The beauty of a journey is in the steps, the pace, the scenery, not even necessarily in the final destination. Funnily enough, sometimes the destination changes with the journey. I love setting my own pace. Sometimes I’m sprinting with adrenaline rushing through my veins and other times I’m just wandering. I can take all the time I want or all that I need. I don’t really know which is happening until it is happening.
I vividly remember when I first moved out of home. I hated to be on my own. I didn’t know how to be in my own company. I felt so lonely, at 17, without my family around me.

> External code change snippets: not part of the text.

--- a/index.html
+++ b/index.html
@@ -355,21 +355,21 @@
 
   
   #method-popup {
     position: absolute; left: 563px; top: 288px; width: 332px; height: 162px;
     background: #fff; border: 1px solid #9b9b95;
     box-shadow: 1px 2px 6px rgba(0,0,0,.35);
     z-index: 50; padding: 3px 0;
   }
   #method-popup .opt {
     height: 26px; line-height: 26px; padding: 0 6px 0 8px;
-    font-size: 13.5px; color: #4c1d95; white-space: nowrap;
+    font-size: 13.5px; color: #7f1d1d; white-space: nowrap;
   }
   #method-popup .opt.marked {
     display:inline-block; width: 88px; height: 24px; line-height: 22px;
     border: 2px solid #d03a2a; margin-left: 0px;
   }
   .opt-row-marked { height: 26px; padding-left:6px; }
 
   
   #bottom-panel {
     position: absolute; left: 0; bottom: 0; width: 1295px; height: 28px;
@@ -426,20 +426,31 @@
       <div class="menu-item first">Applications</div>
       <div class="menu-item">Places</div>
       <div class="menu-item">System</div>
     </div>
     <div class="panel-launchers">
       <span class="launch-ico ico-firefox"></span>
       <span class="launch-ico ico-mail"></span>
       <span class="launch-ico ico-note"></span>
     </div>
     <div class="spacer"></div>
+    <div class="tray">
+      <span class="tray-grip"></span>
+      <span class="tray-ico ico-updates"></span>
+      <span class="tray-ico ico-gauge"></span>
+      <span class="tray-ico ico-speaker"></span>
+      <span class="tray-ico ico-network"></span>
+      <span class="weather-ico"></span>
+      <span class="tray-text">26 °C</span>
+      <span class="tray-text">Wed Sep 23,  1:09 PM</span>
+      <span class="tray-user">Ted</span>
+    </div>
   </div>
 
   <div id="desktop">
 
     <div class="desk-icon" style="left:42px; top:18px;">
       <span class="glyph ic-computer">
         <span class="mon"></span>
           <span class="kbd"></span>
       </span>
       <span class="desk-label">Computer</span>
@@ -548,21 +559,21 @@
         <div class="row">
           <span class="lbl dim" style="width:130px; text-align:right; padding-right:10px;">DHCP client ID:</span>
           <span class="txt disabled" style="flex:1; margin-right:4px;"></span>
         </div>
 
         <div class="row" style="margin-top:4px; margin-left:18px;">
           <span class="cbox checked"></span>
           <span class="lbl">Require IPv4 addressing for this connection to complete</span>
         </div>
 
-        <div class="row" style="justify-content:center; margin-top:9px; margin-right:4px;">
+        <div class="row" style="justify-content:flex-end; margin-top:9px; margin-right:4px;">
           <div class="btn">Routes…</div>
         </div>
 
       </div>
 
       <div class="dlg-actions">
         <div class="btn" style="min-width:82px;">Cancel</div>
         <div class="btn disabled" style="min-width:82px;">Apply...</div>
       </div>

So i began on a journey to love. Of Love. True love. The winds and bumps in the road have textured my path. I love them, each. Just when I thought I was nearing the place of my destination, my path would turn and change. The destination becomes something else through the steps on the journey. Just when I think I know where I am going, I don’t. Everything I’ve ever learned, read, heard about love and personal growth has said “OH, but you must love yourself first….” but what does that mean? I guess it is as individual as we are and like all beautiful, worthwhile things in our lives, we know it when we find it. Someone once said to me “If you think you are thinking, think again” and it comes back to me often, after those bumps and bends alter my course. Often I think I am leaping, when actually I am treading small steps on lily pads across a pond. Careful, delicate and a little precarious. When I think I am free but really controlling. When I think I am in control but really spinning out. Letting go, but really holding on so tightly, it hurts. If you think you are thinking, think again. I wanted to know myself and admittedly I do know better, but really, there is so much more to learn, like space travel……

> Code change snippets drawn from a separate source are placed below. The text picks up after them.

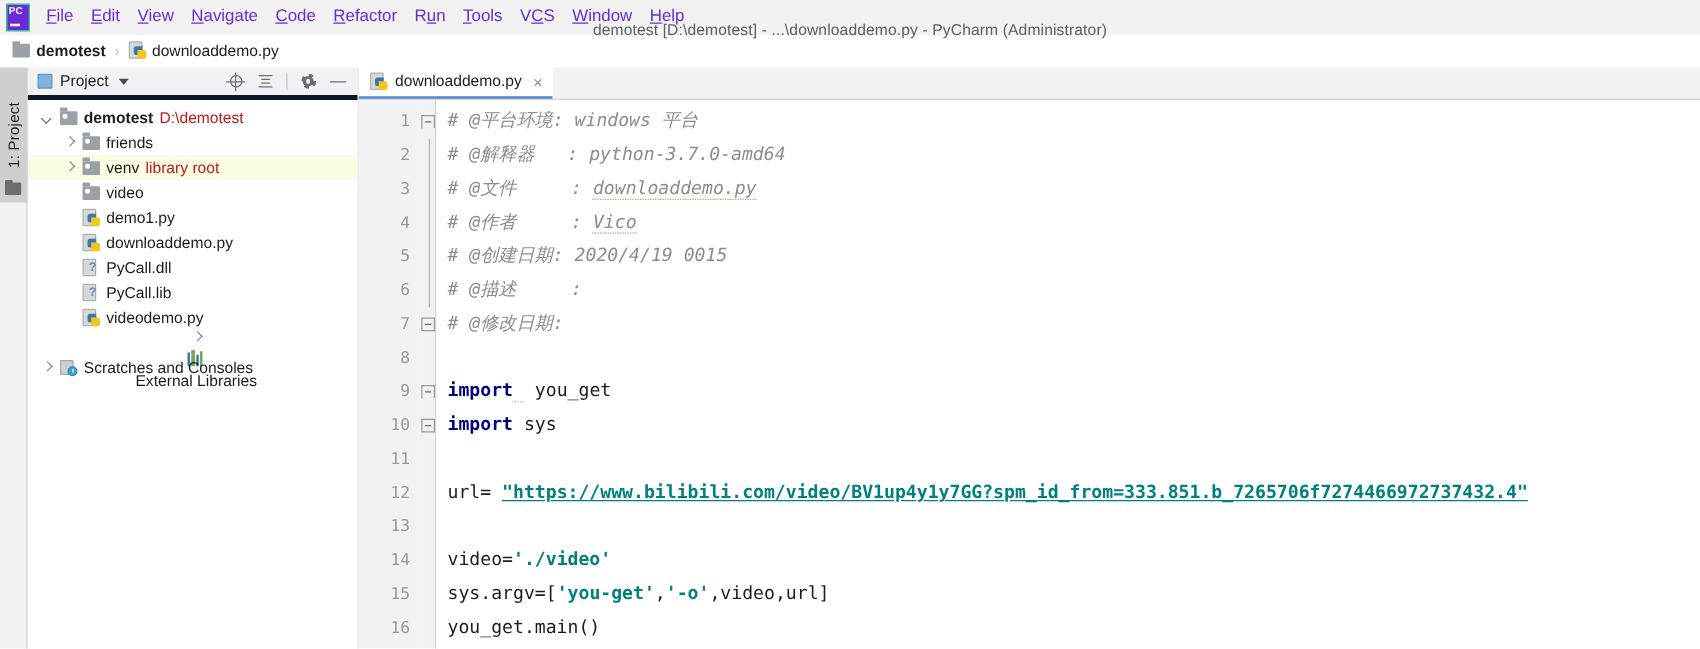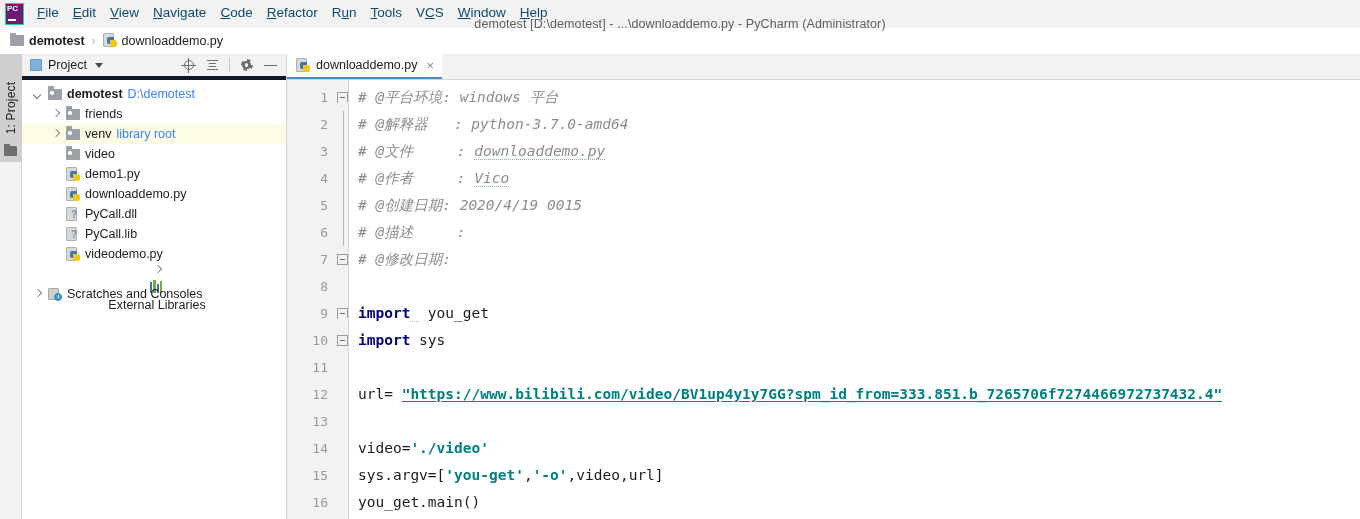--- a/index.html
+++ b/index.html
@@ -18,35 +18,35 @@
     height: 28px; min-height:28px;
     background: #f2f2f2;
     display: flex; align-items: center;
     padding-left: 2px;
     position: relative;
     border-bottom: 1px solid #f2f2f2;
   }
   .pc-logo {
     width: 19px; height: 22px;
     margin: 0 6px 0 3px;
-    background: #701a75;
+    background: #6d28d9;
     border: 1.5px solid #21d789;
     position: relative; flex: none;
   }
   .pc-logo .pc-text {
     position:absolute; top:0px; left:1px; right:0;
     font-size: 8px; font-weight: bold; color: #ffffff;
     font-family: "Liberation Sans", sans-serif; line-height:10px;
     letter-spacing:0px;
   }
   .pc-logo .pc-bar {
     position:absolute; bottom:2.5px; left:2px; width:8px; height:1.6px; background:#fff;
   }
   .menu-item {
-    font-size: 13.5px; color: #0c4a6e; padding: 3px 7px 4px 7px;
+    font-size: 13.5px; color: #6d28d9; padding: 3px 7px 4px 7px;
     cursor: default; white-space: nowrap; line-height: 16px;
   }
   .menu-item .mn { text-decoration: underline; text-underline-offset: 1px; }
   .win-title {
     position: absolute; left: 0; right: 0; top: 17px;
     text-align: center; font-size: 12.5px; color: #5e5e5e;
     pointer-events: none; letter-spacing: .1px;
   }
 
   
@@ -170,21 +170,21 @@
     content:""; position:absolute; left:3px; top:1.5px;
     width:5px;height:5px;border-right:1.5px solid #8a8a8a;border-bottom:1.5px solid #8a8a8a;
     transform: rotate(-45deg);
   }
   .arrow.down::after{
     content:""; position:absolute; left:1.5px; top:3px;
     width:5px;height:5px;border-right:1.5px solid #6e6e6e;border-bottom:1.5px solid #6e6e6e;
     transform: rotate(45deg);
   }
   .tlabel.bold { font-weight: bold; }
-  .tsub { color:#3b82f6; font-size:12.5px; }
+  .tsub { color:#b91c1c; font-size:12.5px; }
 
   
   .ic-bars { width:14px;height:13px;display:flex;gap:1.2px;align-items:flex-end;flex:none;}
   .ic-bars i { width:2.2px; background:#7aa84f; display:block;}
   .ic-bars i:nth-child(1){height:11px;background:#3c78aa;}
   .ic-bars i:nth-child(2){height:13px;background:#7aa84f;}
   .ic-bars i:nth-child(3){height:9px;background:#3c78aa;}
   .ic-bars i:nth-child(4){height:12px;background:#7aa84f;}
   
   .ic-scr { width:14px;height:13px;position:relative;flex:none;}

I didn’t think I would ever fall in love again, but I did. I met someone that shone brightly and reminded me that sparks can still fly and supernova’s still exist, but also that my heart can be broken again. Funnily enough, I feel grateful for having had my heart broken again, because it meant that I could also love. I learned what I was willing to give and sacrifice of myself and where my boundaries are. I learned about my own behaviours and patterns in relationships. It was confronting but cathartic. I truly believe that we meet people for a reason and that each person provides an opportunity for our own growth, some lessons are harder to learn than others.
When we are learning and growing sometimes it can be hard for the people around us to recognise the changes in us and sometimes when they do recognise it, it can be hard for them to accept that change, even if it is for the better. That can be frustrating and disheartening when we have worked for the change, especially if they are the people closest to us, whom we love and have loved. Similarly, watching someone you love change not for the better, through hurt, trauma and grief of one sort or another can be heartbreaking to watch. Feeling helpless and searching for what made them them to you, what you fell in love with and feeling their hurt. It is easy to see how people grow apart, but important to realise that we must release the old to open ourselves up to the new, whatever the new is. Holding on is instinctual but not always beneficial. Sometimes all we can do is continue on our path and maybe in doing so we may light the way for the ones we love.
The best part of my journey so far and what has taken me the longest time to learn (and am still learning and accepting) is that like attracts like. I’m finally figuring out that elusive Love of Self. Therefore, the reason I am attracted to and surrounded by Supernovas is because I AM a SUPERNOVA!! It is THE LIGHT THAT I AM.